Positive Parenting During a Pandemic
BY NICOLE M. YOUNG, MSW
Just when I got used to my son being away at college, BAM! He’s finishing his spring semester from home and we’re a family of four again with very different schedules, understandings of social distancing, and pre-existing handwashing habits. We’ve resolved most of the big differences that caused tension early on, but social distancing, school closures, and Stay at Home orders due to COVID-19 have turned many families’ lives upside down. Daily routines are disrupted, and everyday tasks like grocery shopping are increasingly difficult and stressful. Many parents I’ve talked to (virtually or from a safe distance, of course!) are coping with the pandemic in different ways.
Some parents see this as an opportunity to do family activities, take online classes, rediscover a hobby, binge watch movies, reconnect with friends and family, stay in pajamas all day, or just live life at a slower pace.
If this sounds like you, keep doing whatever works! Write in a journal, take photos, or record videos so that you remember the things that brought you joy while sheltering in place. Then think about which changes you want to maintain once social distancing ends. This is a chance to reset expectations, relationships, routines, and habits that were sources of stress before the pandemic.

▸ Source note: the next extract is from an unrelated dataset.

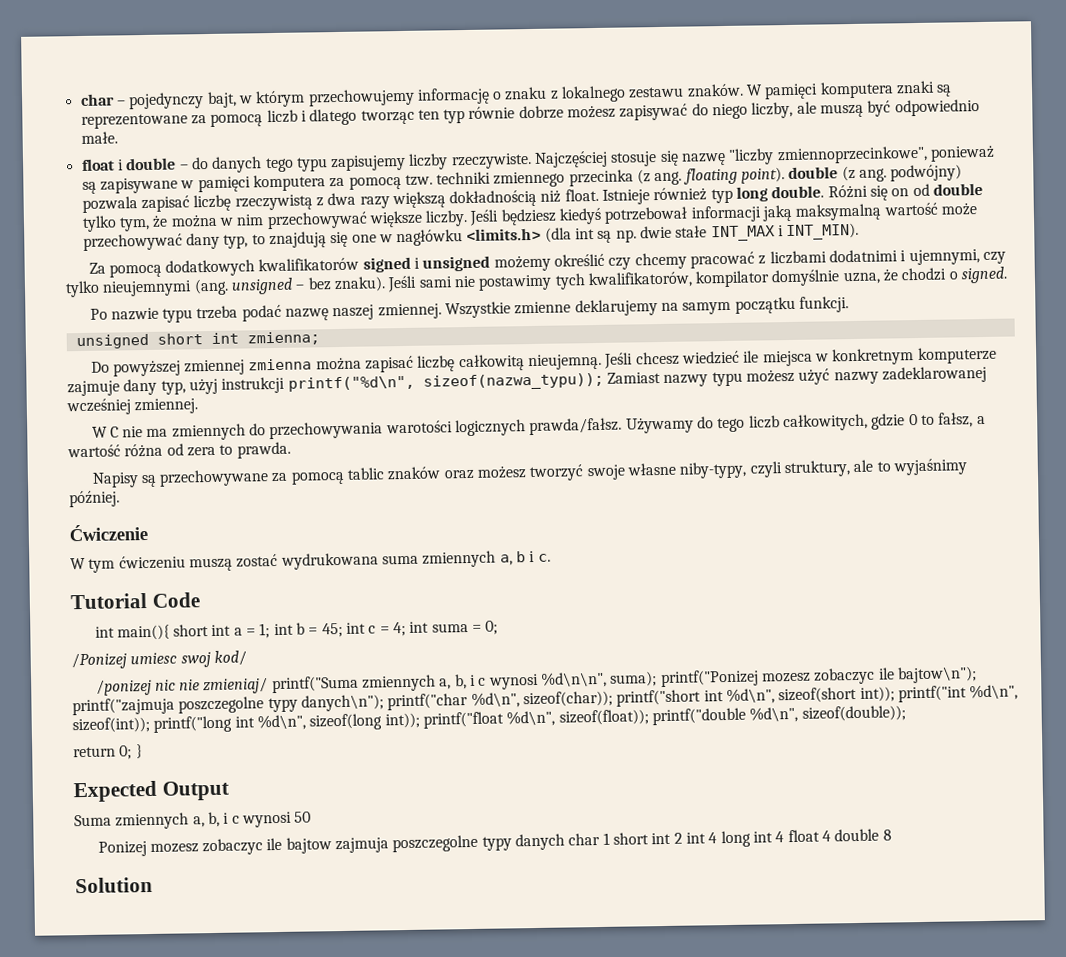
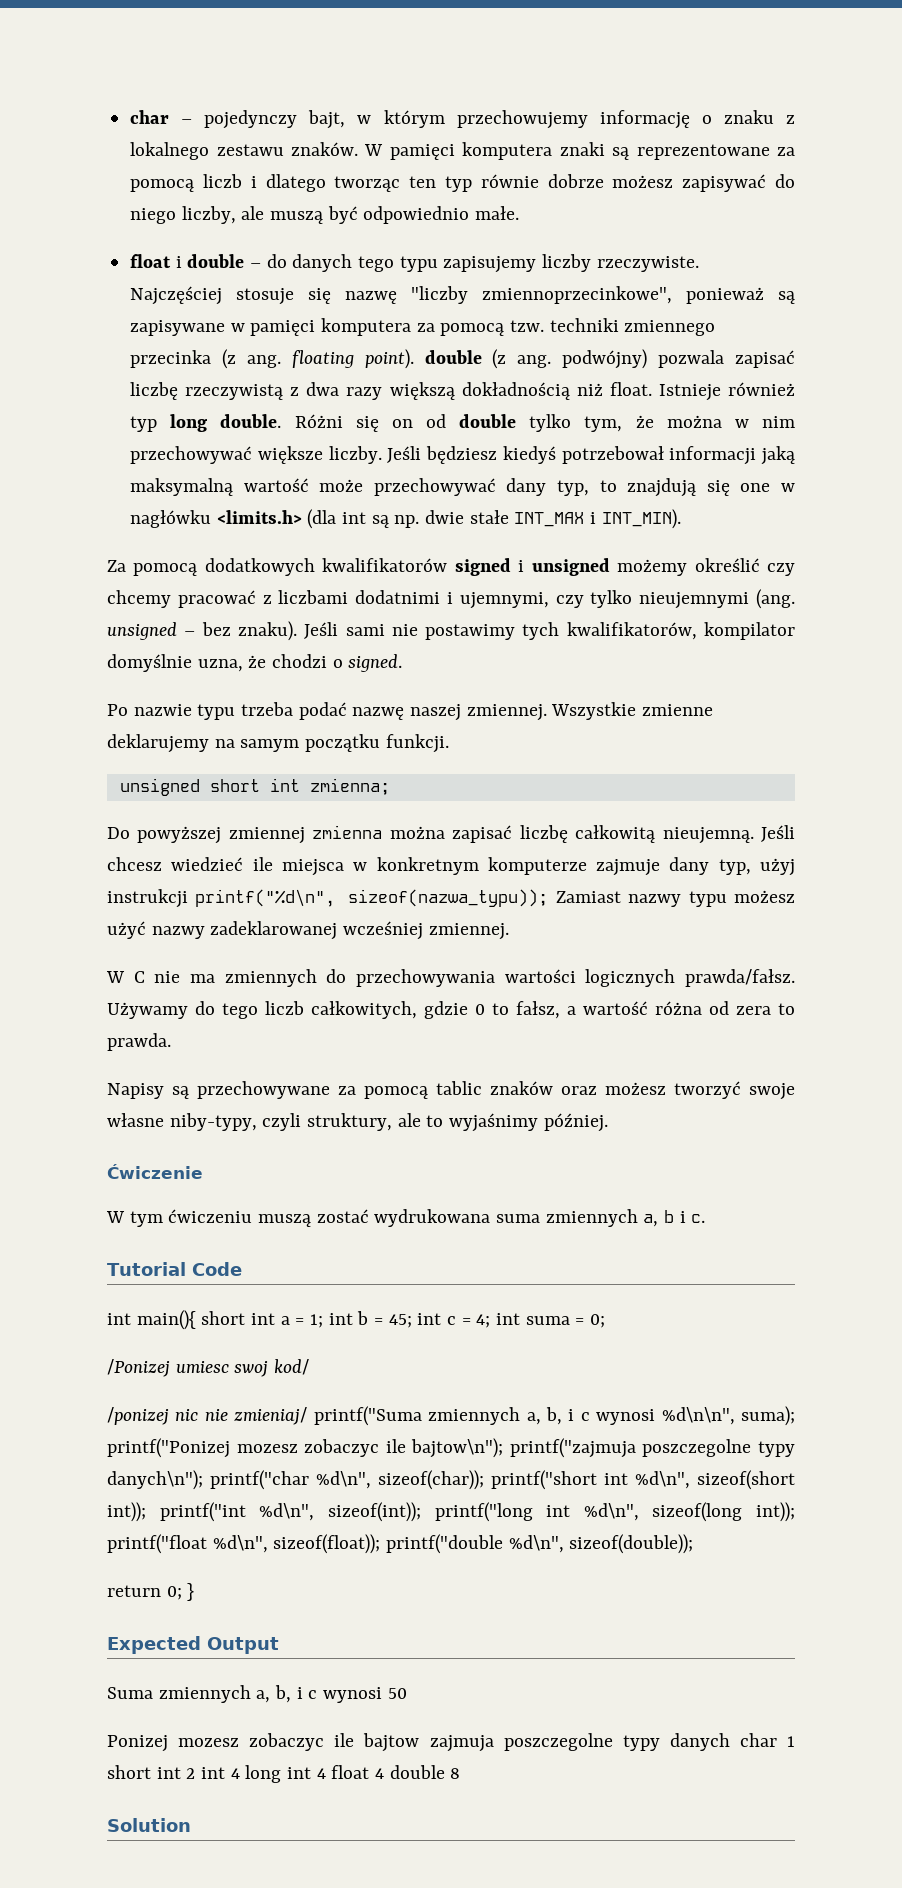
[385,420,453,434] warotości -> [504,969,576,983] wartości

Other parents are riding a roller coaster of emotions…and not always enjoying the ride. Many are fearful about working in settings that put them at risk for contracting COVID-19. Others are stressed about losing jobs and not having enough money for basic necessities – now and in the future. Some parents are on edge because it’s impossible to create a “work-life balance” with multiple kids and adults in the same space all day. Others are frustrated or worried about expectations for distance learning (and students that have disengaged or will fall farther behind). And others are struggling with being physically distant from their social circles.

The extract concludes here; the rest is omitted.